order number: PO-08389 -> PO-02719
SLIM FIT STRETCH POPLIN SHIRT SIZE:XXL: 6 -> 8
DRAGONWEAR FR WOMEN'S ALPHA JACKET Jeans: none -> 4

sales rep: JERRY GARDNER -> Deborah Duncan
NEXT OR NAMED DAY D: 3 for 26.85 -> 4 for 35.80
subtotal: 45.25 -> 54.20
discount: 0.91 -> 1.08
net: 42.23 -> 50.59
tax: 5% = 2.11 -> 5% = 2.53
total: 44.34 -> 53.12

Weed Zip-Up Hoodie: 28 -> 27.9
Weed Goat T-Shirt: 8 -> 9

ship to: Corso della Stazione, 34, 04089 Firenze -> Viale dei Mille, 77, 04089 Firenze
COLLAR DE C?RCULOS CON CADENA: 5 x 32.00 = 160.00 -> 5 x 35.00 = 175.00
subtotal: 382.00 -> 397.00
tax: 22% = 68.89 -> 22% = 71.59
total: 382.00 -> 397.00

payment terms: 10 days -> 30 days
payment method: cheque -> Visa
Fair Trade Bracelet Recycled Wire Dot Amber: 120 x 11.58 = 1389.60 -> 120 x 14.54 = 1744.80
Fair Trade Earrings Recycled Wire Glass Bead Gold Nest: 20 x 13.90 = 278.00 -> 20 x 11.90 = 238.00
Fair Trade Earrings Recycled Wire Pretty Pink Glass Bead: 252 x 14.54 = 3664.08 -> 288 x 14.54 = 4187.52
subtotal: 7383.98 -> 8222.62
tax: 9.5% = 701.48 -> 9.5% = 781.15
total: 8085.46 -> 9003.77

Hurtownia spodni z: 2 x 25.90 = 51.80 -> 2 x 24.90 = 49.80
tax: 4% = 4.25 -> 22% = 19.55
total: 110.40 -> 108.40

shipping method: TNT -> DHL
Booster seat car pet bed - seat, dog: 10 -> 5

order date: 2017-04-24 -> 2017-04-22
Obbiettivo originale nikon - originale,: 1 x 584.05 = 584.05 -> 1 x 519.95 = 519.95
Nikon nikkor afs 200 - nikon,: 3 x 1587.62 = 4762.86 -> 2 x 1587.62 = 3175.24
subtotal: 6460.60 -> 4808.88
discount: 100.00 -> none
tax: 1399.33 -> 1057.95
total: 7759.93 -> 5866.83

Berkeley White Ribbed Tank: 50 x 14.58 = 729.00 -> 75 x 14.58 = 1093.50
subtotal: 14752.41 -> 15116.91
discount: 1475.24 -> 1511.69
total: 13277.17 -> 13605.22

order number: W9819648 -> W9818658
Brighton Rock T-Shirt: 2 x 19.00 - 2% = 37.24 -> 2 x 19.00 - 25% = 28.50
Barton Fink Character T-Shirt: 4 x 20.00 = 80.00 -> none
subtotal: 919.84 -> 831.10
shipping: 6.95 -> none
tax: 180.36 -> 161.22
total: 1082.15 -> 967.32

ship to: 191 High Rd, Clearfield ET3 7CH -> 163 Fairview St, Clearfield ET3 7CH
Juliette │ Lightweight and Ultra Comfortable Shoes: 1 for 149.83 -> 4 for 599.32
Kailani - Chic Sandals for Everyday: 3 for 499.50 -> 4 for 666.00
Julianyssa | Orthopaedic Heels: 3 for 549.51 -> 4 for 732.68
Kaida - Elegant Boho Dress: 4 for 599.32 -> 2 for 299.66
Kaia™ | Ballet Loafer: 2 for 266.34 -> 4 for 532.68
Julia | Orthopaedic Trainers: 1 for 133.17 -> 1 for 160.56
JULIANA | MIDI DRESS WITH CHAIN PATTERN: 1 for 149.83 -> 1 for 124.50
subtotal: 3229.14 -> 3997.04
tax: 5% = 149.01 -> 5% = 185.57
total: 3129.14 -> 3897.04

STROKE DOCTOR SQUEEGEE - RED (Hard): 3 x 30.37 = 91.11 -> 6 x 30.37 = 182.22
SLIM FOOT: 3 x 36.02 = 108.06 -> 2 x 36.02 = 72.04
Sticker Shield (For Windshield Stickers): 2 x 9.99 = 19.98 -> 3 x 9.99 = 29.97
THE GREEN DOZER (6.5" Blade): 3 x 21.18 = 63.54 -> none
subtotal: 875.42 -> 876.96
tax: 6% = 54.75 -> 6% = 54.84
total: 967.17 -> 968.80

+-------+

**TASK INSTRUCTIONS:**
From the records above, copy every line that includes the word "Recycled".

**EXERCISE ANSWER:**
Fair Trade Bracelet Recycled Wire Dot Amber: 120 x 11.58 = 1389.60 -> 120 x 14.54 = 1744.80
Fair Trade Earrings Recycled Wire Glass Bead Gold Nest: 20 x 13.90 = 278.00 -> 20 x 11.90 = 238.00
Fair Trade Earrings Recycled Wire Pretty Pink Glass Bead: 252 x 14.54 = 3664.08 -> 288 x 14.54 = 4187.52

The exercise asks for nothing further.